14. NO ICONIC LINE STAGING FOR “SEASONS OF LOVE.”
They didn’t do the iconic line staging for “Seasons Of Love” and that really took away from the number, sentimentality-speaking.
15. Confusing standards of what was/wasn’t censored.
Explain something to me: If you’re going to censor curse words and so on, HOW ON EARTH WAS “CONTACT” NOT TAKEN OUT?? It’s literally an orgy and VERY clearly about sex…
16. “La Vie Boheme,” the least boring song, was boring.
“La Vie Boheme” is supposed to feel like a party, make you want to get up and dance. This…did not. The music was bare and understated, mostly piano – where was the guitar? The bass? The intensity of the instruments that normally make this song pack a punch? They also cut the waiter’s bit in the middle, for what seems like absolutely no reason – certainly not censorship. I will give Fisher this, he was perfectly overdramatic as Mark in the song’s beginning.
17. Interesting camerawork choices
There were so many times the cameraman was SHAKY. It was honestly frustrating and took you out of the moment. Also, there were Too. Many. 360. Pan. Shots. It was dizzying and honestly, just took away from the scenes rather than adding whatever effects the director or whoever thought it would add.
18. Jordan Fisher was a decent, but not super amazing, Mark.
Jordan Fisher as Mark was not my favorite casting choice. Fisher has a beautiful voice and yes, he does have performance cred (“Hamilton,” “Grease Live,” Disney Channel’s “Teen Beach Movie”). But I just didn’t feel like he was a great casting call for this role. His Mark had none of the grit and roughness the character is supposed to have. It’s one thing to bring something new to each rendition of a show, but it’s another to cast aside a character trait entirely.
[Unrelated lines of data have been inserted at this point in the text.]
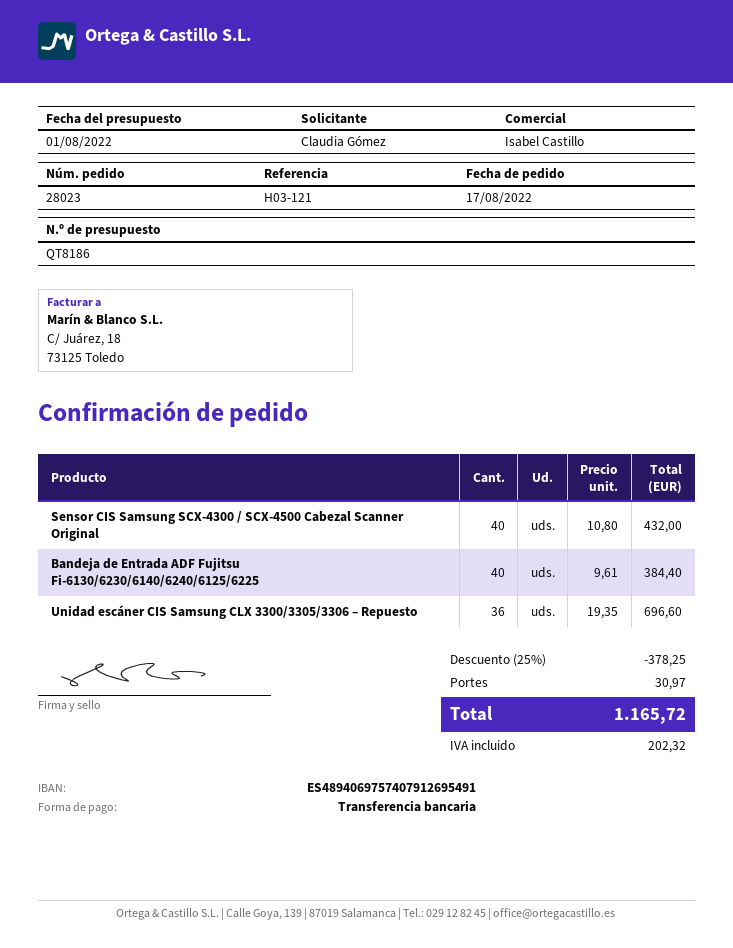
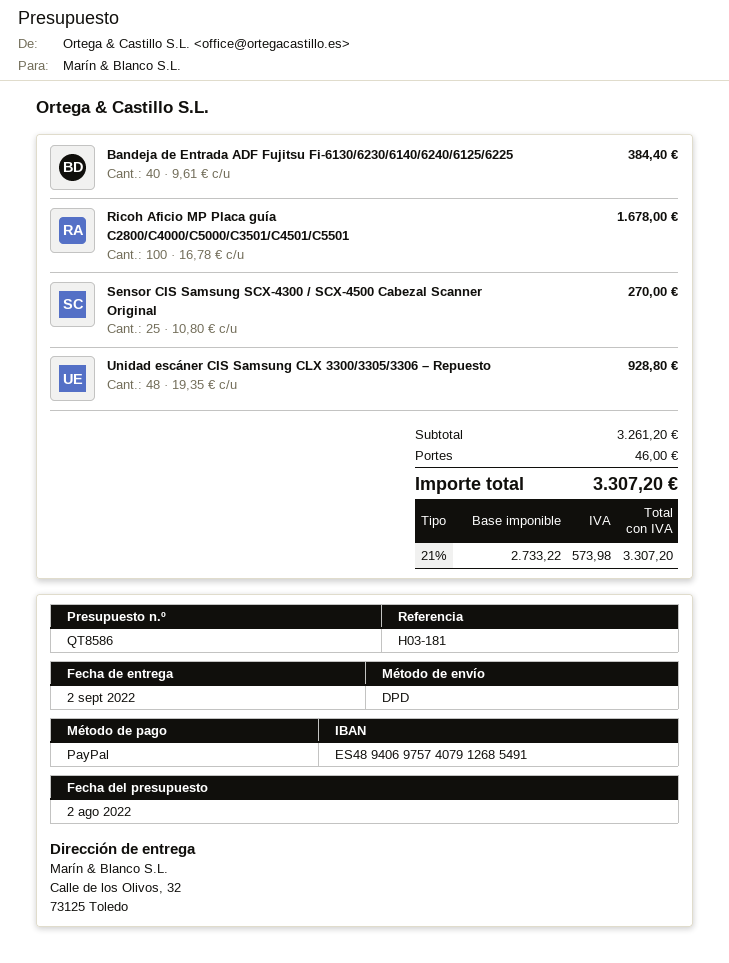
quote number: QT8186 -> QT8586
quote date: 2022-08-01 -> 2022-08-02
reference: H03-121 -> H03-181
payment method: bank transfer -> PayPal
bank account: ES4894069757407912695491 -> ES4894069757407912685491
Sensor CIS Samsung SCX-4300 / SCX-4500 Cabezal Scanner Original: 40 x 10.80 = 432.00 -> 25 x 10.80 = 270.00
Unidad escáner CIS Samsung CLX 3300/3305/3306 – Repuesto: 36 x 19.35 = 696.60 -> 48 x 19.35 = 928.80
Ricoh Aficio MP Placa guía C2800/C4000/C5000/C3501/C4501/C5501: none -> 100 x 16.78 = 1678.00
discount: 25% = 378.25 -> none
shipping: 30.97 -> 46.00
tax: 202.32 -> 573.98
total: 1165.72 -> 3307.20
However, he did add some sass to the character and meshed well with his fellow characters. As I said before, he was amazing and hilarious in “Tango: Maureen.” His character’s good, long-standing friendships with Roger and Collins were prevalent in how comfortable the three always acted together – clearly the result of true friendships that formed during rehearsals.
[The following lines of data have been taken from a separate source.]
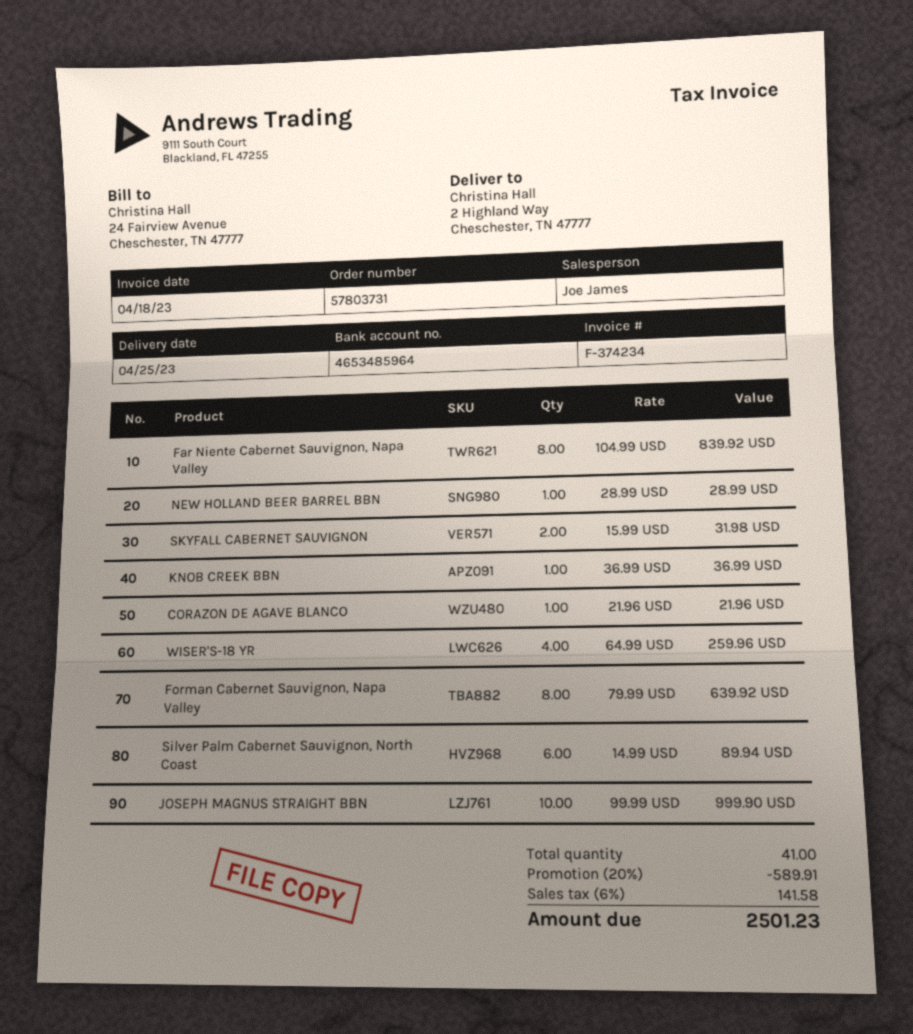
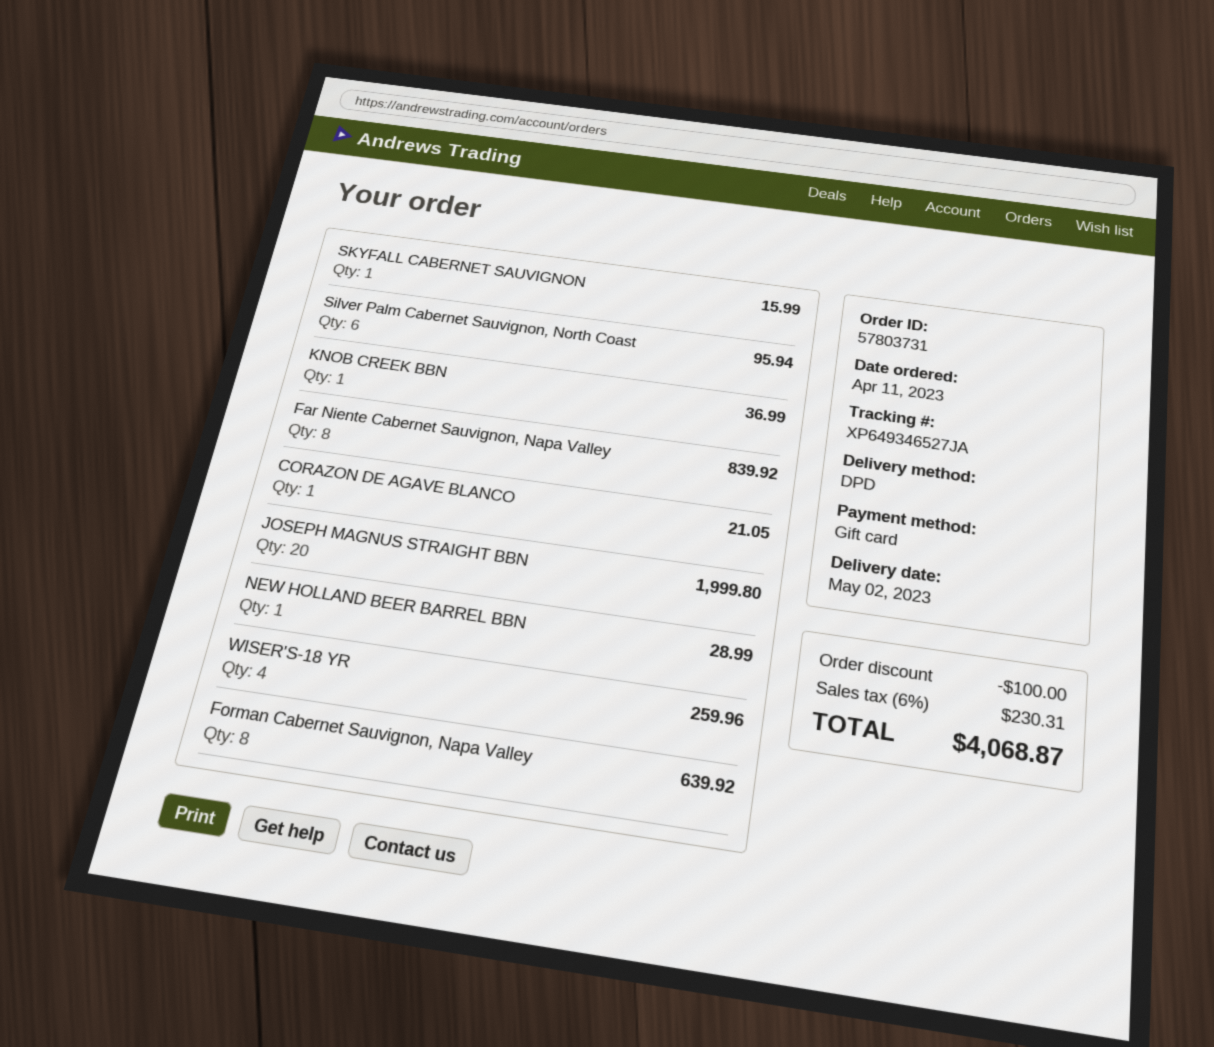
delivery date: 2023-04-25 -> 2023-05-02
SKYFALL CABERNET SAUVIGNON: 2 for 31.98 -> 1 for 15.99
CORAZON DE AGAVE BLANCO: 1 for 21.96 -> 1 for 21.05
Silver Palm Cabernet Sauvignon, North Coast: 6 for 89.94 -> 6 for 95.94
JOSEPH MAGNUS STRAIGHT BBN: 10 for 999.90 -> 20 for 1999.80
discount: 589.91 -> 100.00
tax: 6% = 141.58 -> 6% = 230.31
total: 2501.23 -> 4068.87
19. Post-production? What’s that?
Considering Fox had the benefits of using post-production tools since the majority of what aired was pre-recorded, it’s really, really ridiculous that they didn’t clean up the sound and re-record any vocals that fell short in the original recording. That could have helped the show’s quality.
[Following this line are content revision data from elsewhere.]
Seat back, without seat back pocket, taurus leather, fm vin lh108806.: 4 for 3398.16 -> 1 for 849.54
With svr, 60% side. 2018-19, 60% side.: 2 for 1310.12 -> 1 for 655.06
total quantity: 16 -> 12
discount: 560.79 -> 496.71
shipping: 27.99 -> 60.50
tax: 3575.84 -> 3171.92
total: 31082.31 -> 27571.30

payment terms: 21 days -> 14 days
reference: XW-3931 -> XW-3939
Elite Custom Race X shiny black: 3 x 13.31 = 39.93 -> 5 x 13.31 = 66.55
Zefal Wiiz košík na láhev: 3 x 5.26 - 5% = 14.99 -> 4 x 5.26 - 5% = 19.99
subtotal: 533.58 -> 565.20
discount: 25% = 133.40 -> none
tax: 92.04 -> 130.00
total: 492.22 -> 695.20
20. YOU DON’T STAGE DIVE IN THEATER.
Having Roger and Mark STAGE DIVE and heavily interact with the audience during “What You Own” not only ruined a scene that’s supposed to be a moment of realization for the two characters, but destroyed any concept of “fourth wall.” It immediately took you out of the show. This is theater, not a concert.
At the end of the day…
“Rent Live” wasn’t horrible. It definitely could have been better, but it wasn’t the worst thing ever. Frankly, I would have loved to watch what was actually happening on the stage: the concert-style version of “Rent” the cast was giving for the audience. But hey, that’s what YouTube is for!